Ameaça a Lauro Jardim aparece em investigação da Polícia Federal

Mensagens analisadas pelos investigadores indicam plano de agressão contra o jornalista após publicações sobre o Banco Master.
Ameaça a Lauro Jardim aparece em investigação da Polícia Federal
Reprodução Internet

A decisão que determinou a prisão preventiva do banqueiro Daniel Vorcaro trouxe à investigação um novo elemento ligado a ameaças contra o jornalista Lauro Jardim. O caso aparece dentro da Operação Compliance Zero, conduzida pela Polícia Federal e autorizada pelo ministro André Mendonça, do Supremo Tribunal Federal.

Na decisão judicial aparecem mensagens atribuídas a integrantes do grupo investigado nas quais o nome do jornalista surge após a publicação de reportagens sobre o Banco Master. Em um dos trechos citados no processo, Vorcaro teria mencionado a possibilidade de “dar pau” no jornalista e “quebrar os dentes num assalto”, em referência a uma agressão que poderia ser encenada como crime comum.

De acordo com o material reunido pela investigação, o grupo investigado teria atuação dividida em diferentes núcleos. Um deles seria voltado à captação de recursos e movimentações financeiras. Outro teria a função de monitorar e pressionar pessoas consideradas prejudiciais aos interesses da organização.

Dentro dessa estrutura aparece um grupo informal identificado nos autos como “A Turma”. Segundo o despacho judicial, esse núcleo teria sido responsável por ações de vigilância, coleta de informações e tentativas de intimidação contra pessoas ligadas a reportagens e críticas envolvendo o banco.

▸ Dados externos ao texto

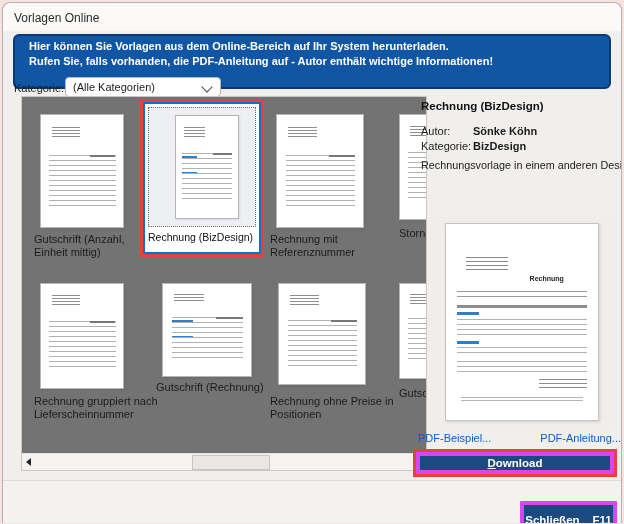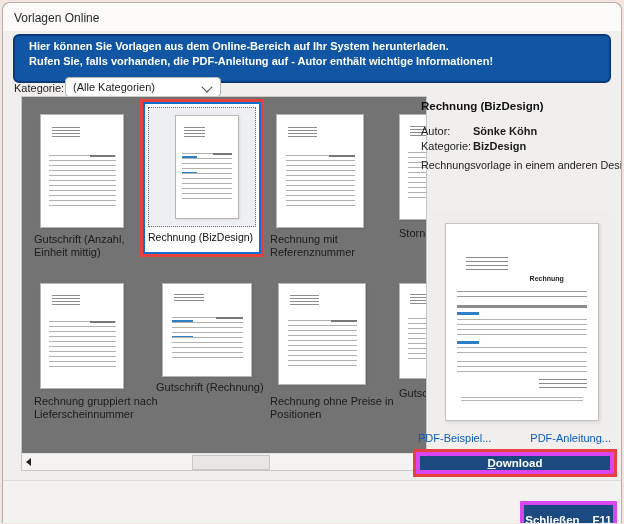--- a/index.html
+++ b/index.html
@@ -7,7 +7,7 @@
   .dlg{position:absolute;left:2px;top:2px;right:2px;bottom:1px;background:#f1efed;border:1px solid #b6b1ae;border-bottom:none;border-radius:8px 8px 0 0;overflow:hidden;}
   .titlebar{position:absolute;left:0;top:0;right:0;height:28px;background:#fbfaf9;border-radius:8px 8px 0 0;}
   .title{position:absolute;left:11px;top:8px;font-size:12px;color:#2b2b2b;}
-  .banner{position:absolute;left:10px;right:10px;top:31px;height:30px;background:#1156a5;border:2px solid #0a3a76;border-radius:6px;color:#fff;font-weight:bold;font-size:11px;line-height:15px;padding:3px 10px 12px 14px;}
+  .banner{position:absolute;left:10px;right:10px;top:31px;height:30px;background:#1156a5;border:2px solid #0a3a76;border-radius:6px;color:#fff;font-weight:bold;font-size:11px;line-height:15px;padding:3px 10px 18px 14px;}
   .cat-label{position:absolute;left:11px;top:79px;font-size:11px;color:#1c1c1c;}
   .select{position:absolute;left:62px;top:74px;width:156px;height:20px;background:#fff;border:1px solid #b9b6b4;border-radius:4px;font-size:11px;color:#1c1c1c;line-height:18px;padding-left:7px;box-sizing:border-box;cursor:default;}
   .chev{position:absolute;right:9px;top:5px;width:7px;height:7px;border-left:1.4px solid #4f4e4d;border-bottom:1.4px solid #4f4e4d;transform:rotate(-45deg);}

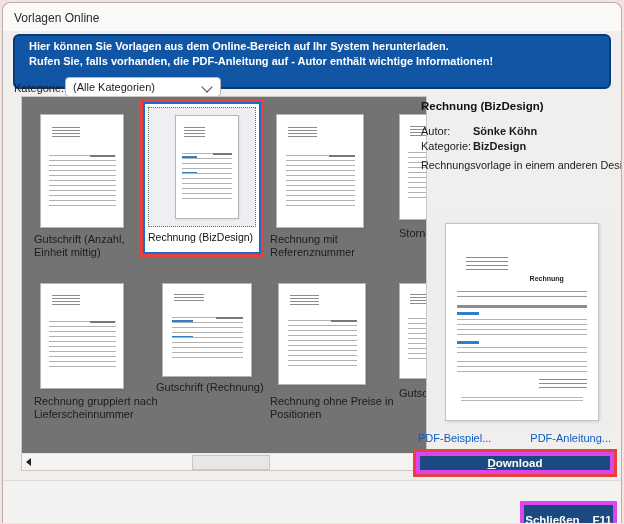--- a/index.html
+++ b/index.html
@@ -44,7 +44,7 @@
   .pv-total{position:absolute;right:7%;top:79%;width:32%;height:6%;background:repeating-linear-gradient(to bottom,#8f8d8c 0,#8f8d8c 1px,transparent 1px,transparent 4px);}
   .pv-foot{position:absolute;left:10%;right:10%;top:88.5%;height:4px;background:repeating-linear-gradient(to bottom,#b8b6b5 0,#b8b6b5 1px,transparent 1px,transparent 3px);}
   .link{position:absolute;top:429px;font-size:11px;color:#0b5cc4;cursor:pointer;}
-  .link-l{left:415px;} .link-r{right:10px;text-align:right;}
+  .link-l{left:415px;} .link-r{right:0;text-align:right;}
   .dlwrap{position:absolute;left:410px;top:446px;width:204px;height:28px;border:3px solid #e8403c;box-sizing:border-box;}
   .btn{background:#1a4a80;border:4px solid #d946ef;color:#fff;font-size:11.5px;font-weight:600;display:flex;align-items:center;justify-content:center;cursor:pointer;font-family:"Liberation Sans",sans-serif;}
   .dlbtn{width:100%;height:100%;box-sizing:border-box;}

As conversas analisadas pelos investigadores indicariam discussões sobre a possibilidade de simular um assalto para agredir o jornalista, com a intenção de interromper a divulgação de informações negativas.

A decisão do Supremo determinou a prisão preventiva de Daniel Vorcaro, além de outros investigados, entre eles Fabiano Campos Zettel, Luiz Phillipi Machado de Moraes Mourão e Marilson Roseno da Silva. Também foram impostas medidas cautelares a outros envolvidos, incluindo afastamento de funções públicas, proibição de contato entre investigados e monitoramento eletrônico.

A Operação Compliance Zero apura suspeitas de fraudes financeiras ligadas ao Banco Master. Segundo a investigação, o grupo teria captado grandes volumes de recursos por meio da emissão de títulos com rentabilidade acima da média do mercado, direcionando esses valores para operações de risco elevado e ativos com baixa liquidez, além de fundos ligados ao próprio conglomerado financeiro.

Os relatórios da Polícia Federal apontam movimentações que alcançam cifras bilionárias. O inquérito começou sob relatoria do ministro Dias Toffoli e depois foi redistribuído para André Mendonça, que autorizou a nova fase da operação e as medidas cautelares contra os investigados.